Python 2.7 Environment with PyPy, NumPy, and Pandas in Docker Native for Apple M1+ Silicon (ARM64) and Intel/AMD (x86_64) Containers
This repository hosts a Dockerfile that creates a Docker image with PyPy2, NumPy, and Pandas. This setup is tailored for data scientists and developers needing to run legacy Python 2.7 code. The performance is enhanced by the PyPy JIT (Just-In-Time) compiler. The Dockerfile supports both Apple Silicon (ARM architecture) and Intel/AMD Silicon (x86 architecture).
-
Python 2.7 Compatibility: Enables running older Python code without modifications if packages are compatible.
-
Enhanced Performance with PyPy: Utilizes PyPy's JIT compiler for faster execution of Python code compared to the default CPython. My Python 2 bioinformatic workflow (which extensively uses numpy) experienced a 29% reduction in processing time using PyPy.
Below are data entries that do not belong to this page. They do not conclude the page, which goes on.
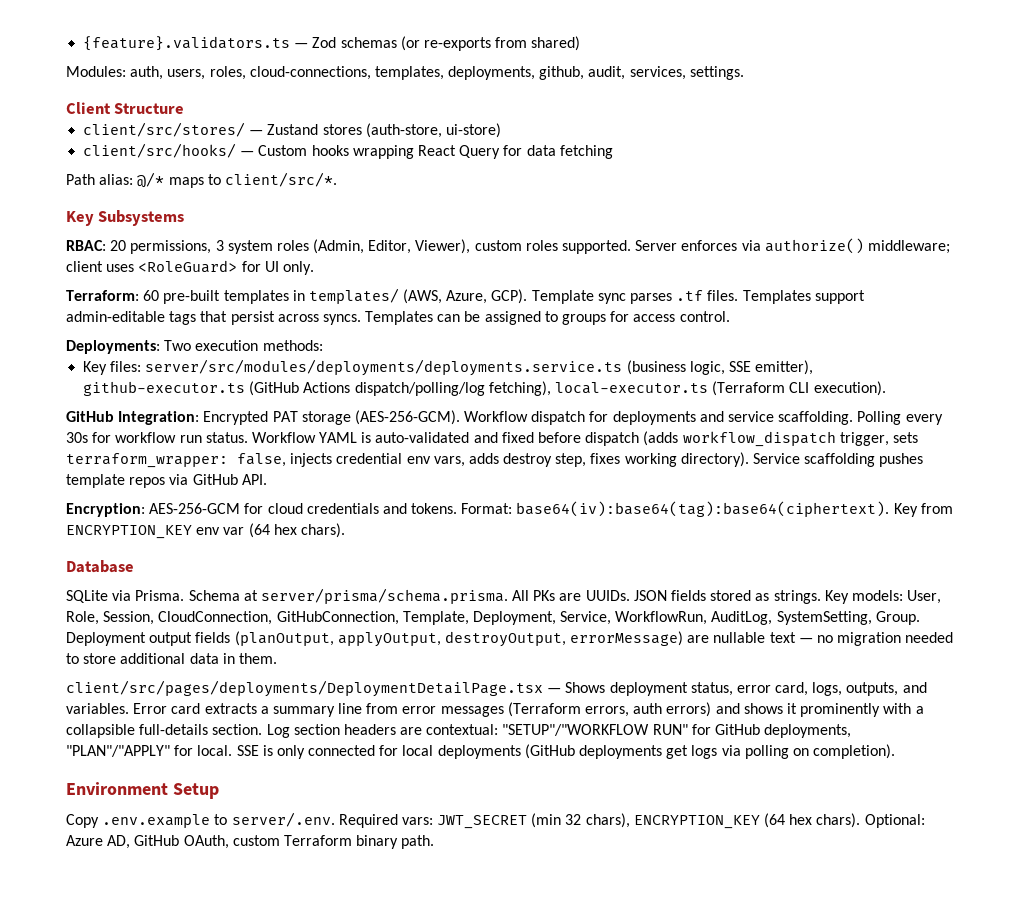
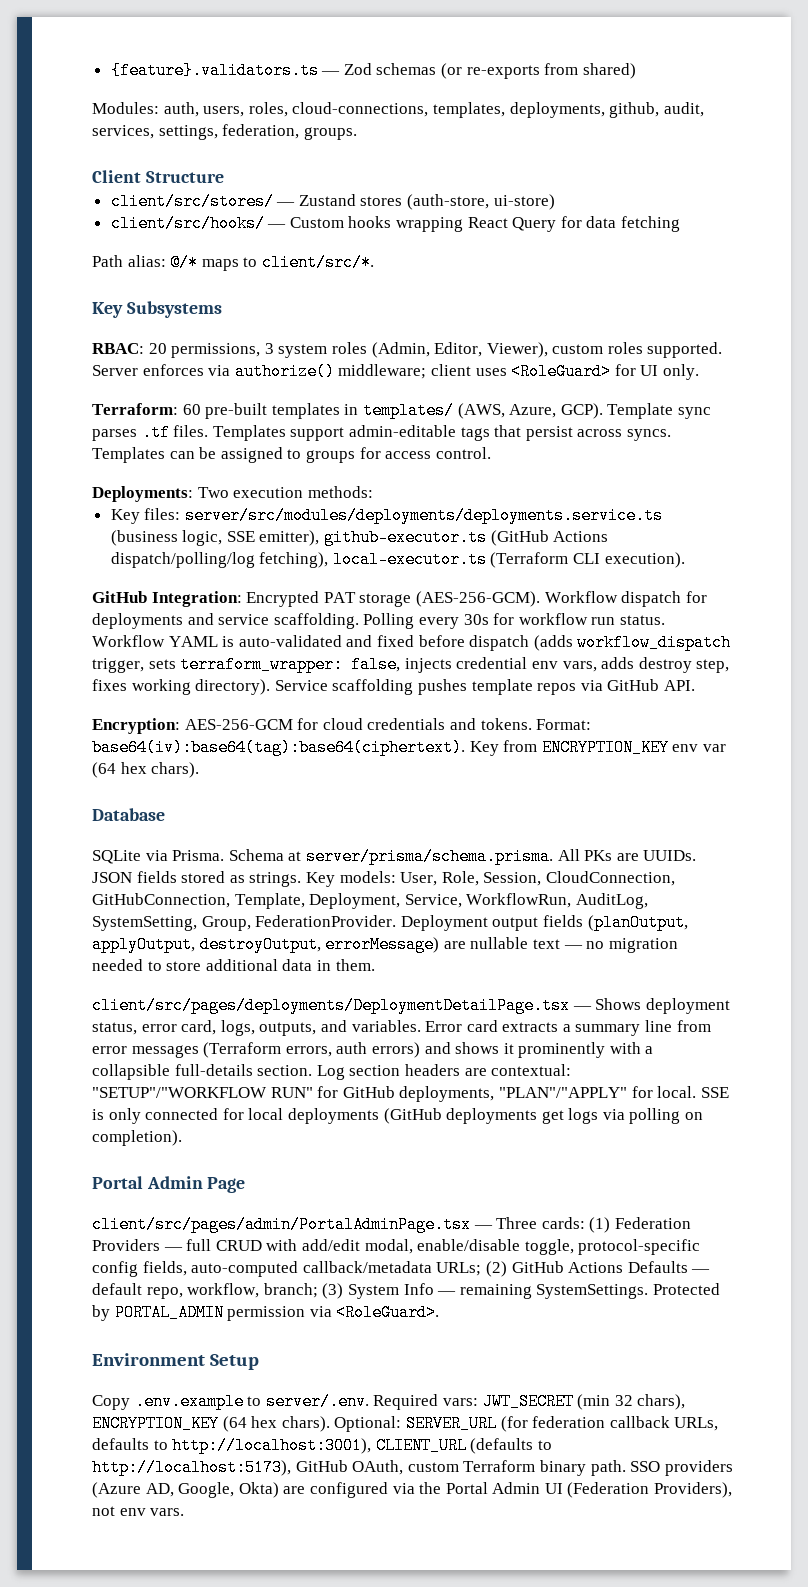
- Modules: auth, users, roles, cloud-connections, templates, deployments, github, audit, services, settings.
+ Modules: auth, users, roles, cloud-connections, templates, deployments, github, audit, services, settings, federation, groups.
- Key models: User, Role, Session, CloudConnection, GitHubConnection, Template, Deployment, Service, WorkflowRun, AuditLog, SystemSetting, Group.
+ Key models: User, Role, Session, CloudConnection, GitHubConnection, Template, Deployment, Service, WorkflowRun, AuditLog, SystemSetting, Group, FederationProvider.
+ Portal Admin Page
+ client/src/pages/admin/PortalAdminPage.tsx — Three cards: (1) Federation Providers — full CRUD with add/edit modal, enable/disable toggle, protocol-specific config fields, auto-computed callback/metadata URLs; (2) GitHub Actions Defaults — default repo, workflow, branch; (3) System Info — remaining SystemSettings. Protected by PORTAL_ADMIN permission via <RoleGuard>.
- Optional: Azure AD, GitHub OAuth, custom Terraform binary path.
+ Optional: SERVER_URL (for federation callback URLs, defaults to http://localhost:3001), CLIENT_URL (defaults to http://localhost:5173), GitHub OAuth, custom Terraform binary path.
+ SSO providers (Azure AD, Google, Okta) are configured via the Portal Admin UI (Federation Providers), not env vars.

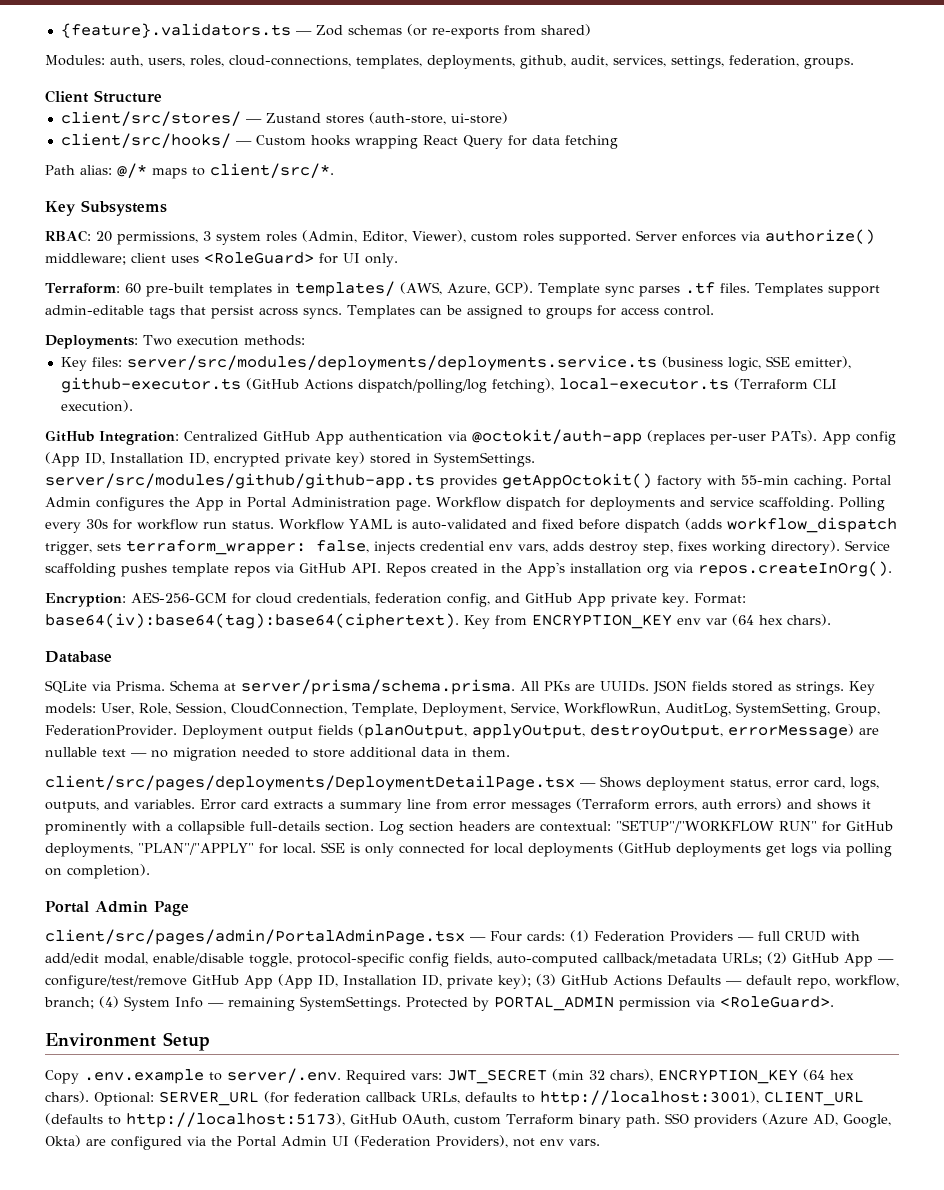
- GitHub Integration: Encrypted PAT storage (AES-256-GCM).
+ GitHub Integration: Centralized GitHub App authentication via @octokit/auth-app (replaces per-user PATs). App config (App ID, Installation ID, encrypted private key) stored in SystemSettings. server/src/modules/github/github-app.ts provides getAppOctokit() factory with 55-min caching. Portal Admin configures the App in Portal Administration page.
- Service scaffolding pushes template repos via GitHub API.
- Encryption: AES-256-GCM for cloud credentials and tokens.
+ Service scaffolding pushes template repos via GitHub API. Repos created in the App's installation org via repos.createInOrg().
+ Encryption: AES-256-GCM for cloud credentials, federation config, and GitHub App private key.
- Key models: User, Role, Session, CloudConnection, GitHubConnection, Template, Deployment, Service, WorkflowRun, AuditLog, SystemSetting, Group, FederationProvider.
+ Key models: User, Role, Session, CloudConnection, Template, Deployment, Service, WorkflowRun, AuditLog, SystemSetting, Group, FederationProvider.
- client/src/pages/admin/PortalAdminPage.tsx — Three cards: (1) Federation Providers — full CRUD with add/edit modal, enable/disable toggle, protocol-specific config fields, auto-computed callback/metadata URLs; (2) GitHub Actions Defaults — default repo, workflow, branch; (3) System Info — remaining SystemSettings.
+ client/src/pages/admin/PortalAdminPage.tsx — Four cards: (1) Federation Providers — full CRUD with add/edit modal, enable/disable toggle, protocol-specific config fields, auto-computed callback/metadata URLs; (2) GitHub App — configure/test/remove GitHub App (App ID, Installation ID, private key); (3) GitHub Actions Defaults — default repo, workflow, branch; (4) System Info — remaining SystemSettings.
Significant for longer running code, such as my aforementioned workflow that runs for days on larger datasets such as an entire HiSeq 2500 run.
-
NumPy and Pandas: Integrates PyPy 2.7 compatible versions of essential libraries for data processing and analysis.
-
Cross-Platform Support: Natively compatible with both Apple Silicon and Intel/AMD architectures for wide-ranging hardware support.
-
Docker installed on your machine. Easiest way to do this is by installing Docker Desktop.
-
Basic knowledge of Docker commands. Examples are given below.